PINELLAS PARK, Fla. (WFLA) – A bay area game shop owner who was arrested last month for violating emergency orders by keeping his store open has some new, high-profile legal representation.
State Representative Anthony Sabatini (R-Lake County) announced he, along with Gordon G. Oldham of Oldham & Delcamp law firm, will represent Galen Wood, the owner of Kitchen Table Games in Pinellas Park.
Wood was arrested in April for violating the state’s and county’s emergency “safer-at-home” orders.

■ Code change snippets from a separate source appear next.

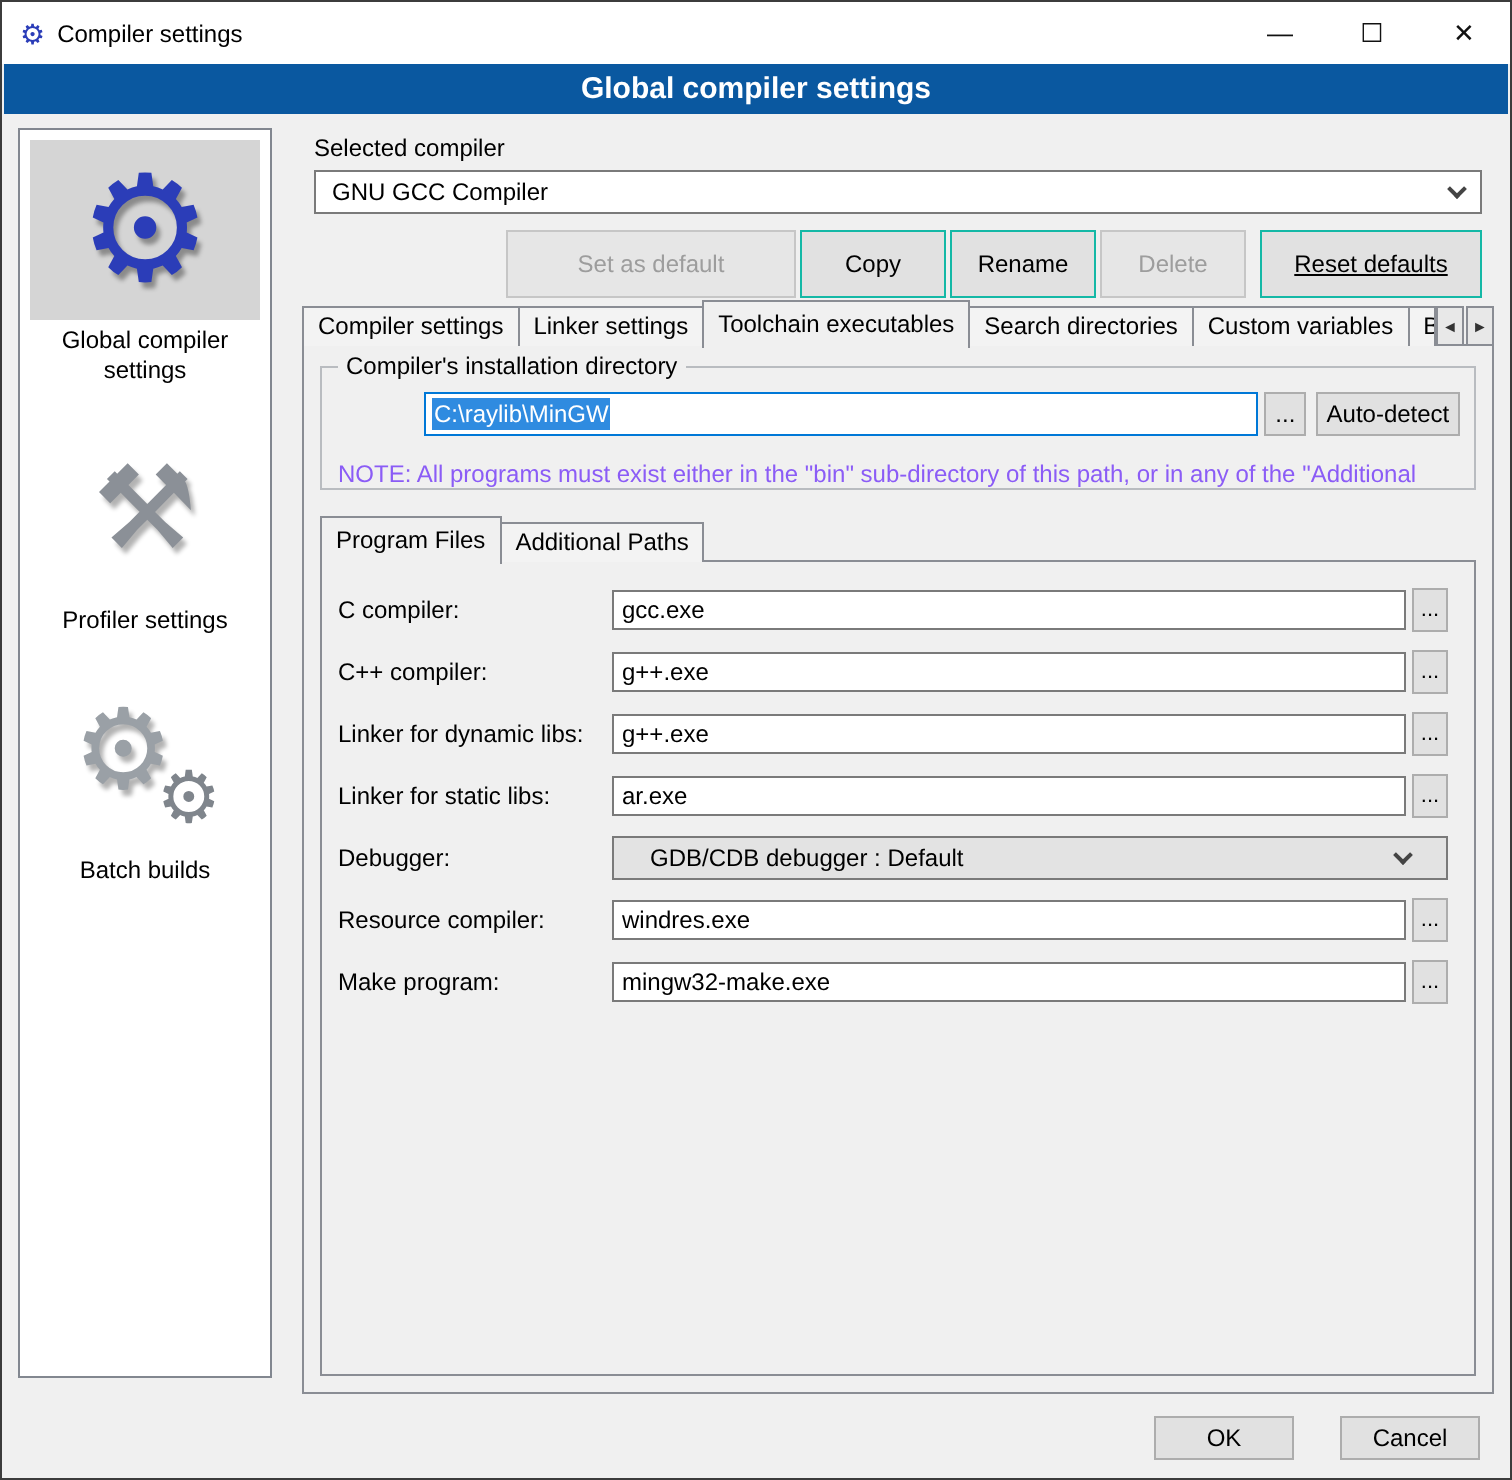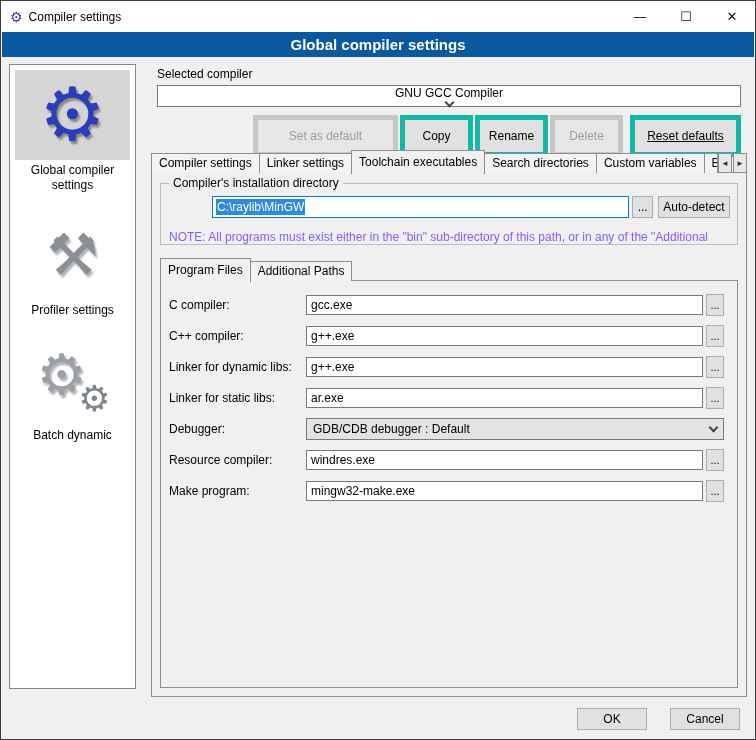--- a/index.html
+++ b/index.html
@@ -30,27 +30,27 @@
   .side-label { padding:1px 6px 12px 6px; font-size:12px; line-height:1.25; }
   .gear-blue { font-size:74px; color:#2b3db8; line-height:1; text-shadow:2px 3px 2px rgba(0,0,0,0.35); }
   .profiler-glyph { font-size:58px; color:#8b9097; line-height:1; text-shadow:2px 3px 2px rgba(0,0,0,0.3); }
   .gears-gray { position:relative; width:80px; height:80px; }
   .gears-gray .g1 { position:absolute; left:4px; top:2px; font-size:56px; color:#9aa0a6; text-shadow:2px 3px 2px rgba(0,0,0,0.3); }
   .gears-gray .g2 { position:absolute; right:2px; bottom:0px; font-size:36px; color:#7f858c; }
 
   
   .sel-label { position:absolute; left:156px; top:66px; }
   .combo { position:absolute; left:156px; top:84px; width:584px; height:22px; background:#fff; border:1px solid #7a7a7a;
-    display:flex; align-items:center; padding:0 8px;flex-direction:column; }
+    display:flex; align-items:center; padding:0 8px; }
   .combo-text { flex:1; }
   .chev { width:7px; height:7px; border-right:2px solid #444; border-bottom:2px solid #444; transform:rotate(45deg); margin-top:-4px; }
 
   
   .btn-row { position:absolute; left:156px; top:114px; width:584px; height:22px; display:flex; }
-  .btn { height:22px; background:#e1e1e1; border:5px solid #14b8a6; display:flex; align-items:center; justify-content:center;
+  .btn { height:22px; background:#e1e1e1; border:1px solid #14b8a6; display:flex; align-items:center; justify-content:center;
     font-size:12px; padding:16px 4px; }
   .btn.disabled { color:#9d9d9d; background:#e6e6e6; border-color:#c6c6c6; }
   .b-setdef { width:145px; margin-left:96px; }
   .b-copy, .b-rename, .b-delete { width:73px; margin-left:2px; }
   .b-reset { width:111px; margin-left:auto;text-decoration:underline; }
 
   
   .tabstrip { position:absolute; left:150px; top:148px; right:8px; height:24px; display:flex; align-items:flex-end; z-index:3; }
   .tab { border:1px solid #8a8d94; border-bottom:none; background:#f3f3f3; height:20px; line-height:19px; padding:0 7px;
     margin-right:-1px; white-space:nowrap; }
@@ -78,21 +78,21 @@
   .subpanel { position:absolute; left:8px; top:107px; right:8px; bottom:8px; border:1px solid #8a8d94; background:#f0f0f0; z-index:2; }
 
   
   .form { padding:13px 13px 0 8px; }
   .frow { display:flex; align-items:center; height:22px; margin-bottom:9px; }
   .frow-label { width:137px; flex:0 0 137px; }
   .textbox { flex:1; height:20px; background:#fff; border:1px solid #7a7a7a; display:flex; align-items:center; padding:0 4px;
     overflow:hidden; white-space:nowrap; }
   .browse-sm { flex:0 0 18px; width:18px; height:22px; margin-left:3px; background:#e1e1e1; border:1px solid #adadad;
     display:flex; align-items:center; justify-content:center; font-size:11px; }
-  .dropdown { flex:1; height:22px; background:#e3e3e3; border:1px solid #7a7a7a; display:flex; align-items:center; padding:0 6px; }
+  .dropdown { flex:1; height:22px; background:#e3e3e3; border:1px solid #7a7a7a; display:flex; align-items:center; padding:0 18px; }
   .dropdown .dd-text { flex:1; }
 
   
   .footer-btn { position:absolute; bottom:9px; width:70px; height:22px; background:#e1e1e1; border:1px solid #adadad;
     display:flex; align-items:center; justify-content:center; }
   .ok-btn { right:108px; }
   .cancel-btn { right:15px; }
 </style>
 </head>
 <body>
@@ -122,21 +122,21 @@
       </div>
     <div class="side-label">Profiler settings</div>
   </div>
   <div class="side-item">
     <div class="icon-box">
       <span class="gears-gray">
           <span class="g1">⚙</span>
           <span class="g2">⚙</span>
         </span>
     </div>
-    <div class="side-label">Batch dynamic</div>
+    <div class="side-label">Batch builds</div>
   </div>
 </div>
 
 <div class="sel-label">Selected compiler</div>
 <div class="combo">
   <span class="combo-text">GNU GCC Compiler</span>
   <span class="chev"></span>
 </div>
 
 <div class="btn-row">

Sheriff Bob Gualtieri said Wood was warned nearly a half dozen times to shut down his store, but he refused.
Sabatini, who is also an attorney, told 8 On Your Side he believes the state and the county exceeded their legal authority in the orders.

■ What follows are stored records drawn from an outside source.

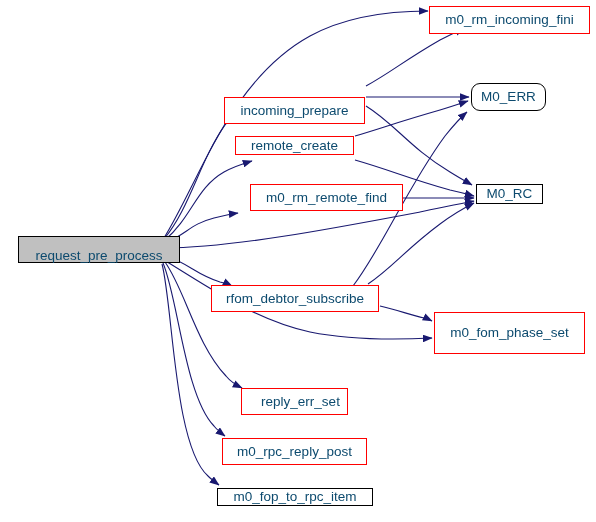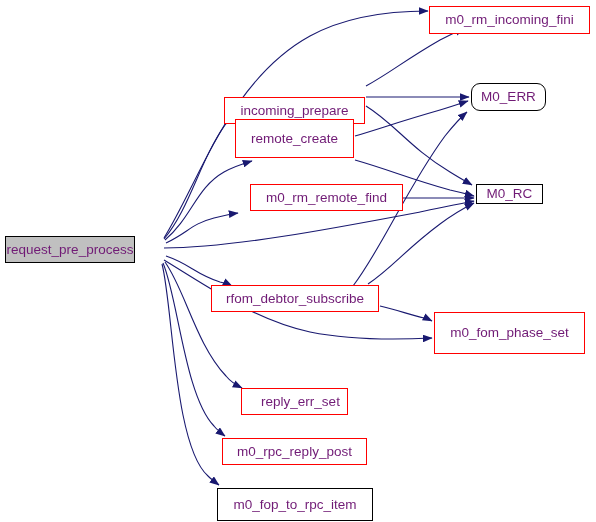--- a/index.html
+++ b/index.html
@@ -25,21 +25,21 @@
     height: 522px;
   }
   .node {
     position: absolute;
     box-sizing: border-box;
     display: flex;
     align-items: center;
     justify-content: center;
     font-size: 13.5px;
     line-height: 1;
-    color: #701a75;
+    color: #0c4a6e;
     white-space: nowrap;
     background: #ffffff;
     border: 1px solid #000000;
     z-index: 5;
   }
   .node.red {
     border: 1px solid #ff0000;
   }
   .node.root {
     background: #c0c0c0;
@@ -77,51 +77,51 @@
         <path d="M 355,136 C 382,128 398,122 440,110 C 450,107 459,104 468,101" fill="none" stroke="#191970" stroke-width="1.1" marker-end="url(#arrowhead)"></path>
         <path d="M 355,160 C 390,170 410,179 450,190 C 459,192 467,194 474,196" fill="none" stroke="#191970" stroke-width="1.1" marker-end="url(#arrowhead)"></path>
         <path d="M 372,198 L 474,198" fill="none" stroke="#191970" stroke-width="1.1" marker-end="url(#arrowhead)"></path>
         <path d="M 353,286 C 382,248 408,186 445,136 C 453,126 460,118 467,112" fill="none" stroke="#191970" stroke-width="1.1" marker-end="url(#arrowhead)"></path>
         <path d="M 368,284 C 392,268 405,250 440,224 C 452,215 464,208 474,203" fill="none" stroke="#191970" stroke-width="1.1" marker-end="url(#arrowhead)"></path>
         <path d="M 380,306 C 398,310 410,315 424,318 C 427,319 430,320 432,321" fill="none" stroke="#191970" stroke-width="1.1" marker-end="url(#arrowhead)"></path>
       </g>
   </svg>
 
   <div id="nodes-group">
-      <div class="node root" style="left: 5px; top: 236px; width: 130px; height: 27px;">
+      <div class="node root" style="left: 18px; top: 236px; width: 162px; height: 27px; align-items: flex-end;">
         <span class="node-label">request_pre_process</span>
       </div>
       <div class="node red" style="left: 429px; top: 6px; width: 161px; height: 28px;">
         <span class="node-label">m0_rm_incoming_fini</span>
       </div>
       <div class="node red" style="left: 224px; top: 97px; width: 141px; height: 27px;">
         <span class="node-label">incoming_prepare</span>
       </div>
       <div class="node" style="left: 471px; top: 83px; width: 75px; height: 28px; border-radius: 9px;">
         <span class="node-label">M0_ERR</span>
       </div>
-      <div class="node red" style="left: 235px; top: 119px; width: 119px; height: 39px;">
+      <div class="node red" style="left: 235px; top: 136px; width: 119px; height: 19px;">
         <span class="node-label">remote_create</span>
       </div>
       <div class="node" style="left: 476px; top: 184px; width: 67px; height: 20px;">
         <span class="node-label">M0_RC</span>
       </div>
       <div class="node red" style="left: 218px; top: 184px; width: 153px; height: 27px; margin-left: 32px;">
         <span class="node-label">m0_rm_remote_find</span>
       </div>
       <div class="node red" style="left: 211px; top: 285px; width: 168px; height: 27px;">
         <span class="node-label">rfom_debtor_subscribe</span>
       </div>
       <div class="node red" style="left: 434px; top: 312px; width: 151px; height: 42px;">
         <span class="node-label">m0_fom_phase_set</span>
       </div>
       <div class="node red" style="left: 241px; top: 388px; width: 107px; height: 27px; padding-left: 12px;">
         <span class="node-label">reply_err_set</span>
       </div>
       <div class="node red" style="left: 222px; top: 438px; width: 145px; height: 27px;">
         <span class="node-label">m0_rpc_reply_post</span>
       </div>
-      <div class="node" style="left: 217px; top: 488px; width: 156px; height: 33px;">
+      <div class="node" style="left: 217px; top: 488px; width: 156px; height: 18px;">
         <span class="node-label">m0_fop_to_rpc_item</span>
       </div>
     </div>
 
 </div>
 
 </body></html>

“I think that the breakdown between what they’re declaring an essential and nonessential business is irrational, and lends itself to abuse by the state,” Sabatini said. “You have Walmart and these other businesses – that sell the same goods – open and crowded. Yet the same businesses, but on a much smaller scale, are being told they’re not even allowed to go in the building.”
Wood was charged with two counts of violating emergency orders one for the state, and one for the county.
Sabatini will not just represent Wood on the criminal charges. They also plan to file a civil lawsuit against Pinellas County and the state of Florida.
“These sort of orders, especially ones that have criminal offenses in them, are going to be interpreted with strict scrutiny, which means the law is on our side,” Sabatini said. “If it’s not narrowly tailored – if this law could easily criminalize law-abiding people because it’s inherently irrational – the entire law could be struck down by a judge.”
“It could also be struck down for another legal doctrine called ‘void for vagueness’,” Sabatini said, “which means it sounds good, but actually could be interpreted in such a vague way that it simply cannot stand because it would violate people’s due process rights.”
Sabatini said the arrest of Wood was a particular overreach on the government’s part because Wood claims he was only operating curbside pickups, not the shop itself.
“So not only do I think closing a small business is illegal, I think in this factual instance they went even more renegade and more outside the law,” Sabatini said.
A Pinellas County Sheriff’s Office spokesperson said Sheriff Bob Gualtieri had no comment on Wood’s new representation.